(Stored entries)
——————————

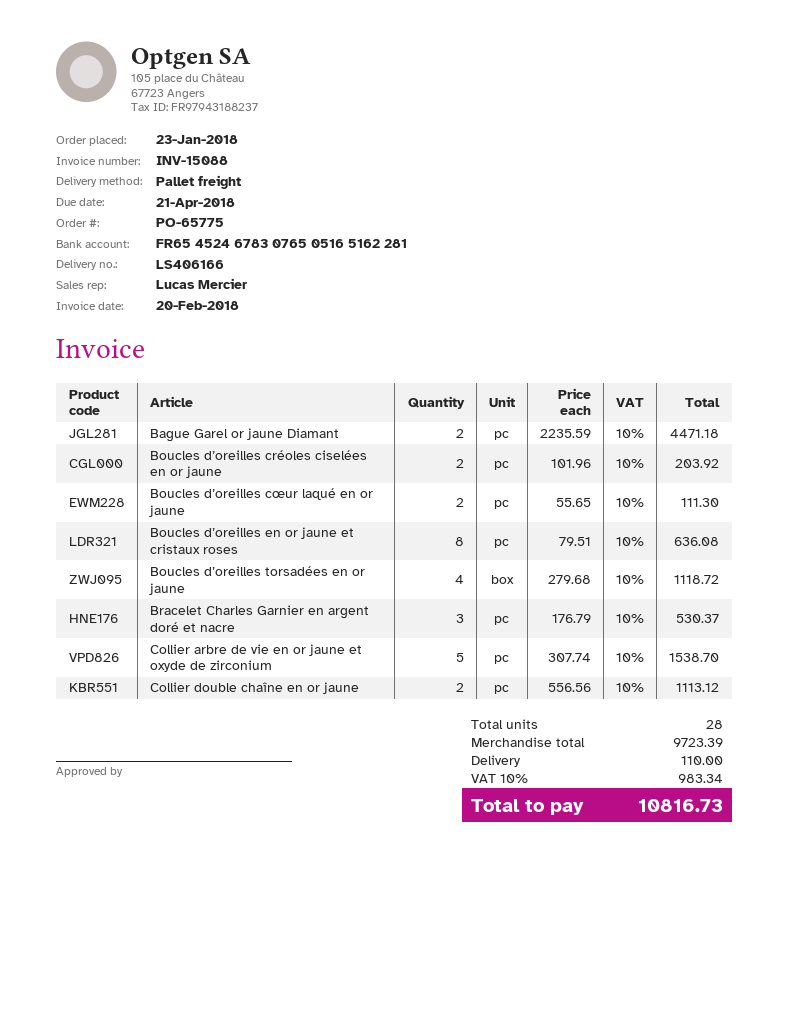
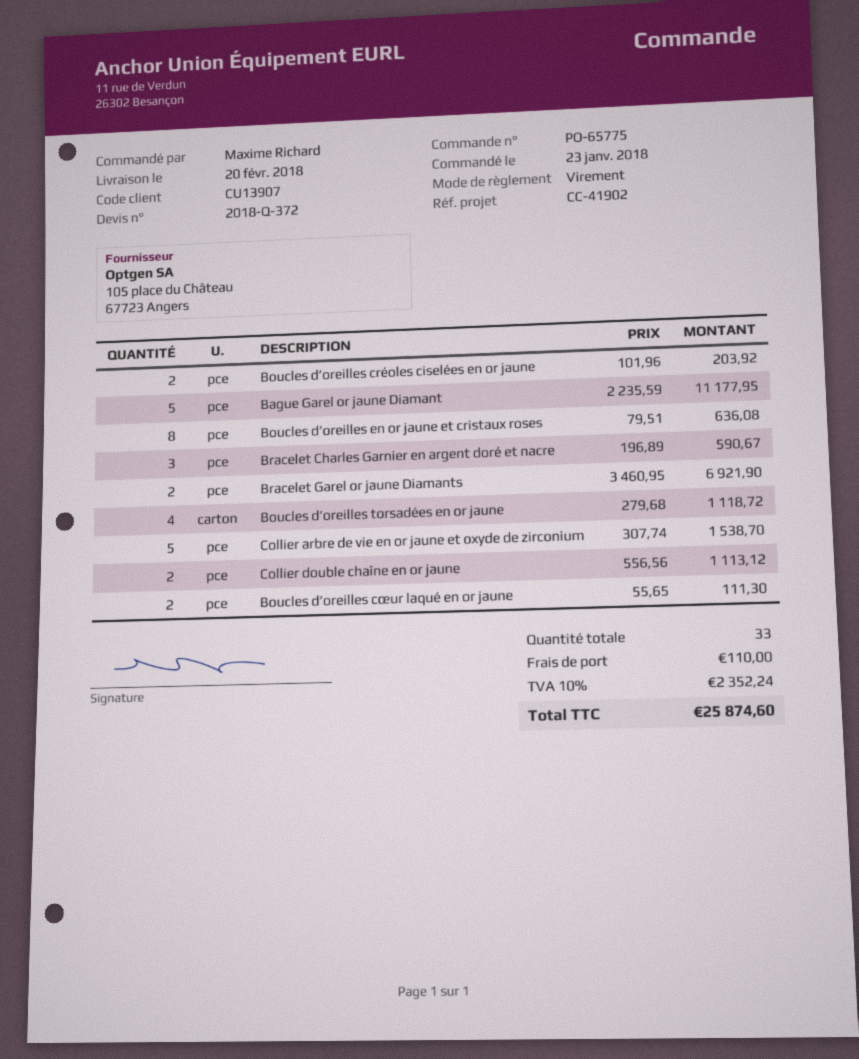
Bague Garel or jaune Diamant: 2 x 2235.59 = 4471.18 -> 5 x 2235.59 = 11177.95
Bracelet Charles Garnier en argent doré et nacre: 3 x 176.79 = 530.37 -> 3 x 196.89 = 590.67
Bracelet Garel or jaune Diamants: none -> 2 x 3460.95 = 6921.90
total quantity: 28 -> 33
tax: 10% = 983.34 -> 10% = 2352.24
total: 10816.73 -> 25874.60

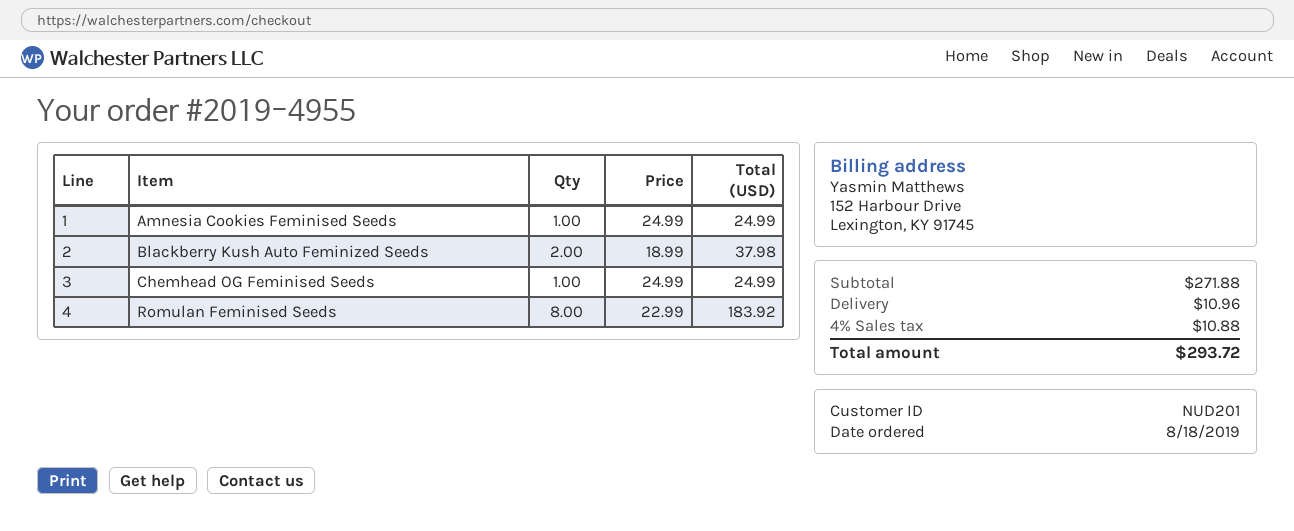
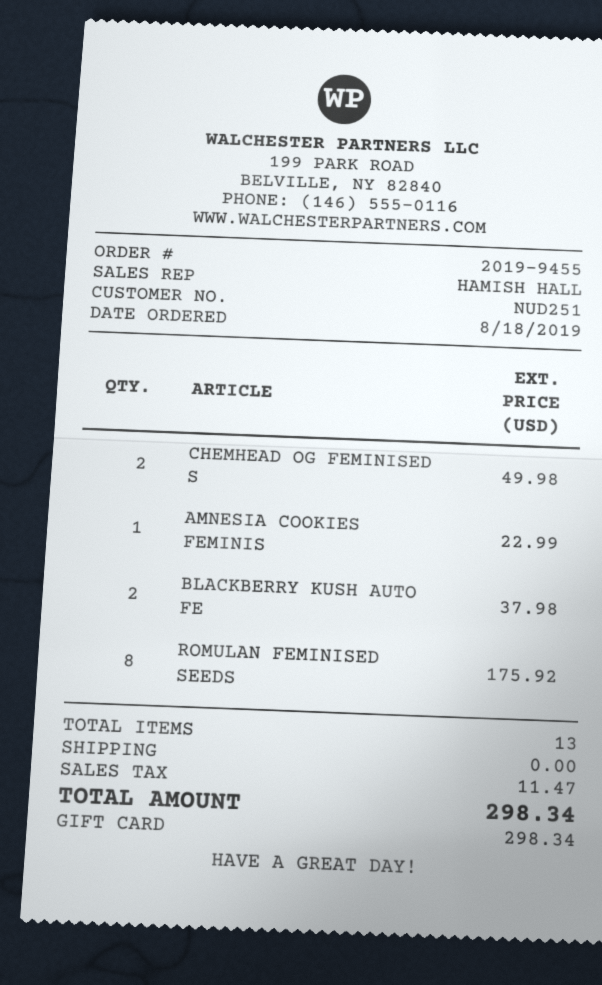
order number: 2019-4955 -> 2019-9455
customer number: NUD201 -> NUD251
Amnesia Cookies Feminised Seeds: 1 for 24.99 -> 1 for 22.99
Chemhead OG Feminised Seeds: 1 for 24.99 -> 2 for 49.98
Romulan Feminised Seeds: 8 for 183.92 -> 8 for 175.92
shipping: 10.96 -> 0.00
tax: 10.88 -> 11.47
total: 293.72 -> 298.34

——————————

◆ Task prompt ◆
Output every entry exactly. Pictures stay out.

◆ Task result ◆
Bague Garel or jaune Diamant: 2 x 2235.59 = 4471.18 -> 5 x 2235.59 = 11177.95
Bracelet Charles Garnier en argent doré et nacre: 3 x 176.79 = 530.37 -> 3 x 196.89 = 590.67
Bracelet Garel or jaune Diamants: none -> 2 x 3460.95 = 6921.90
total quantity: 28 -> 33
tax: 10% = 983.34 -> 10% = 2352.24
total: 10816.73 -> 25874.60

order number: 2019-4955 -> 2019-9455
customer number: NUD201 -> NUD251
Amnesia Cookies Feminised Seeds: 1 for 24.99 -> 1 for 22.99
Chemhead OG Feminised Seeds: 1 for 24.99 -> 2 for 49.98
Romulan Feminised Seeds: 8 for 183.92 -> 8 for 175.92
shipping: 10.96 -> 0.00
tax: 10.88 -> 11.47
total: 293.72 -> 298.34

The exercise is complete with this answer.